Keywords: 6-phosphofructo-1-kinase ; D-fructose 2,6-bisphosphate ; aging brain ; energy metabolism

Source: Springer Online Journal Archives 1860-2000

Topics: Biology , Chemistry and Pharmacology , Medicine

Notes: Abstract Total 6-phosphofructo-1-kinase (PFK) activity, amounts of each type of PFK subunit, and levels of fructose-2,6-P2 in the cerebral cortex, midbrain, pons-medulla, and cerebellum of 3, 12, and 25 month rats were measured. Further, the role of fructose-2,6-P2 in the regulation of brain PFK activity was examined.
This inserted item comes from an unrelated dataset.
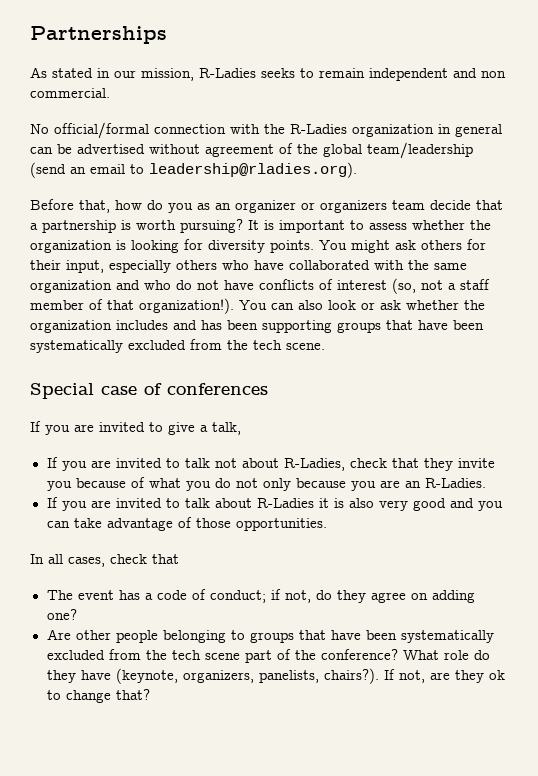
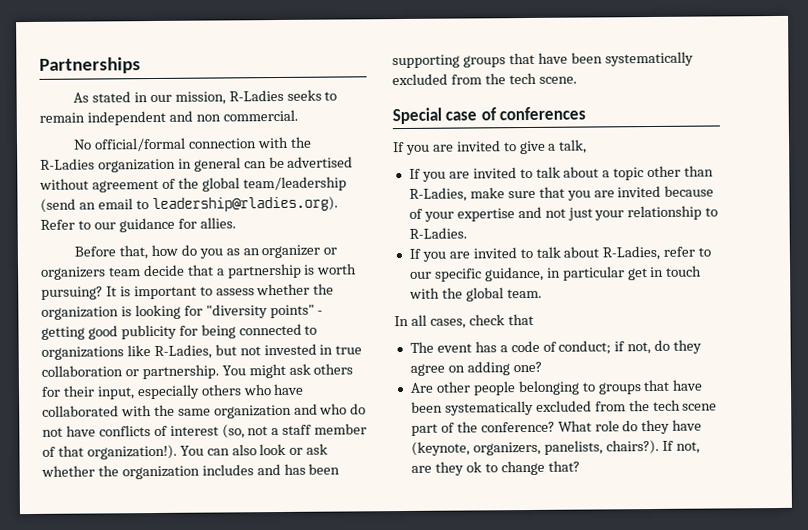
(357, 170) none -> [40,217,236,233] Refer to our guidance for allies.
[208,240,314,253] diversity points. -> [205,304,324,319] [41,323,318,340] [41,343,363,360] [41,364,219,380] "diversity points" - getting good publicity for being connected to organizations like R-Ladies, but not invested in true collaboration or partnership.
[214,458,495,471] [46,477,421,491] not about R-Ladies, check that they invite you because of what you do not only because you are an -> [563,165,715,181] [408,185,715,202] [408,205,719,222] about a topic other than R-Ladies, make sure that you are invited because of your expertise and not just your relationship to
[256,498,503,511] [46,517,327,531] R-Ladies it is also very good and you can take advantage of those opportunities. -> [602,245,712,261] [409,265,703,282] [408,287,542,302] R-Ladies, refer to our specific guidance, in particular get in touch with the global team.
A positive correlation was found to exist between the reported losses of glucose utilization as measured by 2-deoxy-D-glucose uptake and PFK activity in each region. That is, both parameters decreased to their lowest level by 12 months of age and remained decreased and fairly constant thereafter. Fructose-2,6-P2 levels did not appear to directly correlate with regional changes in glucose utilization. Also, region-specific and age-related alterations of the PFK subunits were found although these changes apparently did not correlate with decreased glucose utilization. Brain PFK is apparently saturated with fructose-2,6-P2 due to the high endogenous levels, and it contains a large proportion of the C-type subunit which dampens catalytic efficiency. Consequently, brain PFK could exist in a conformational state such that it can readily consume fructose-6-P rather than in an inhibited state requiring activation. This may explain, in part, the ability of brain to efficiently but conservatively utilize available glucose in energy production.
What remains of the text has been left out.